As investigações em curso buscam apurar possíveis crimes financeiros, incluindo gestão fraudulenta e lavagem de dinheiro. Segundo a Polícia Federal, a complexidade do caso e a quantidade de documentos apreendidos justificam a extensão do prazo para a conclusão dos relatórios e a análise de novas evidências. Na manhã de quarta-feira, a PF já havia realizado a segunda fase da operação, cumprindo mandados de busca e apreensão em endereços ligados a figuras centrais no caso.

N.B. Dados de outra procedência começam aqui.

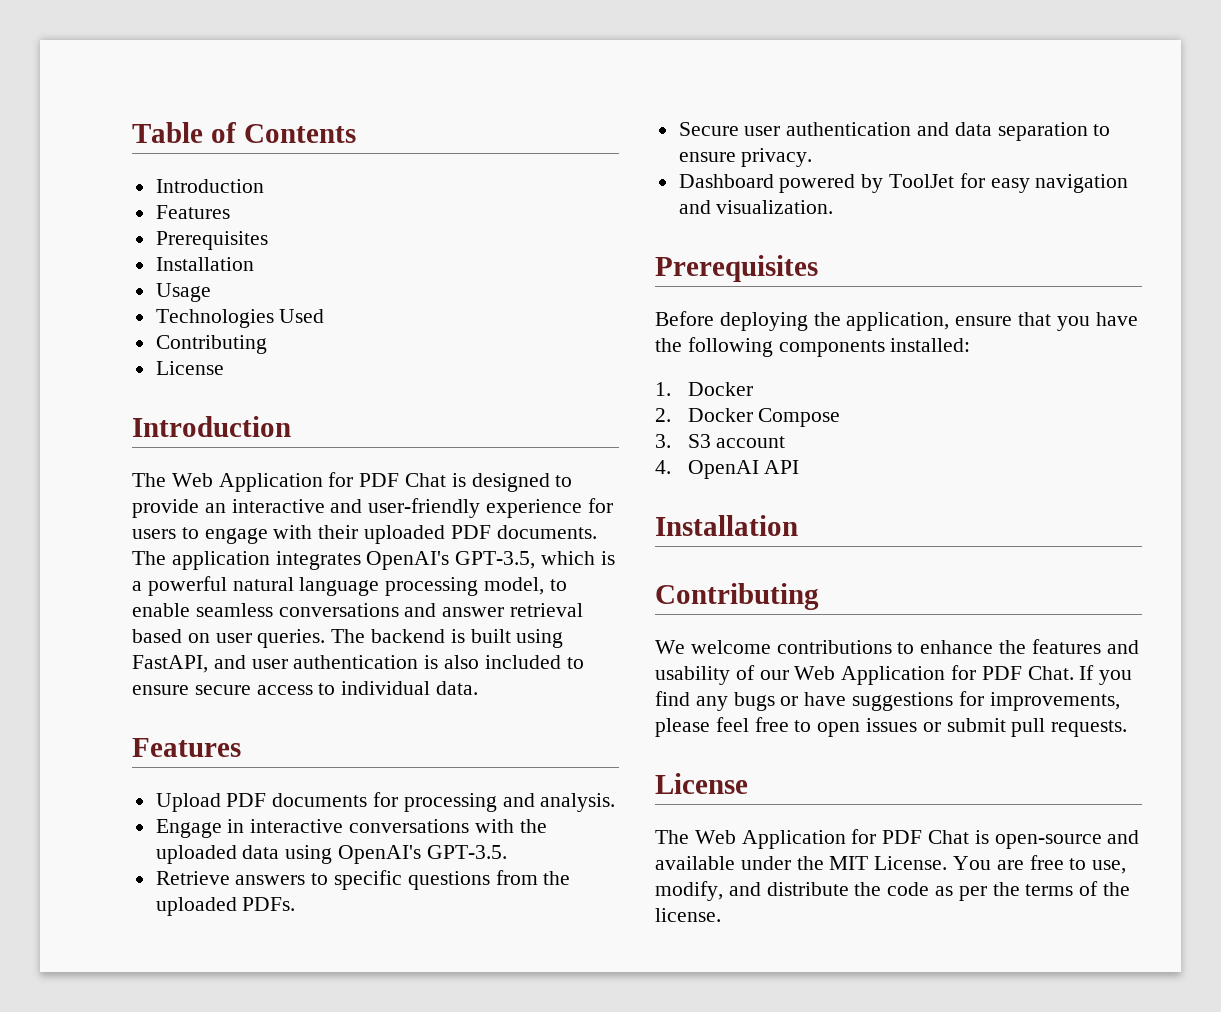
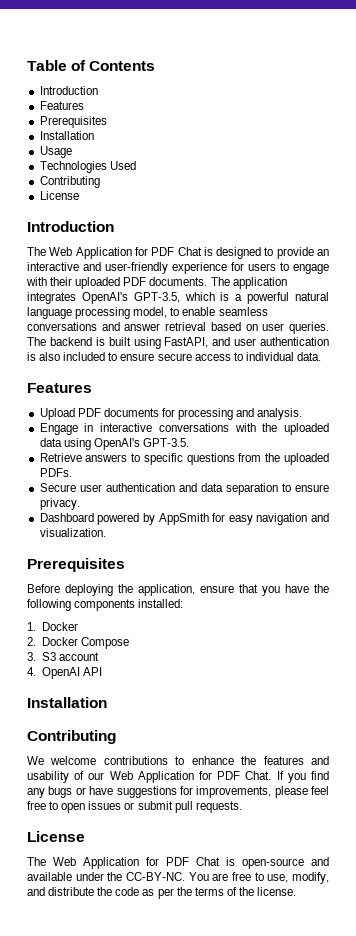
- Dashboard powered by ToolJet for easy navigation and visualization.
+ Dashboard powered by AppSmith for easy navigation and visualization.
- The Web Application for PDF Chat is open-source and available under the MIT License.
+ The Web Application for PDF Chat is open-source and available under the CC-BY-NC.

Com a prorrogação, a Polícia Federal terá mais tempo para aprofundar as investigações e coletar novas evidências antes de encaminhar o caso ao Ministério Público. O desdobramento desta situação poderá impactar não apenas os envolvidos, mas também o sistema financeiro, considerando as implicações das irregularidades apuradas. A sociedade aguarda os próximos passos da investigação, que pode resultar em ações judiciais significativas.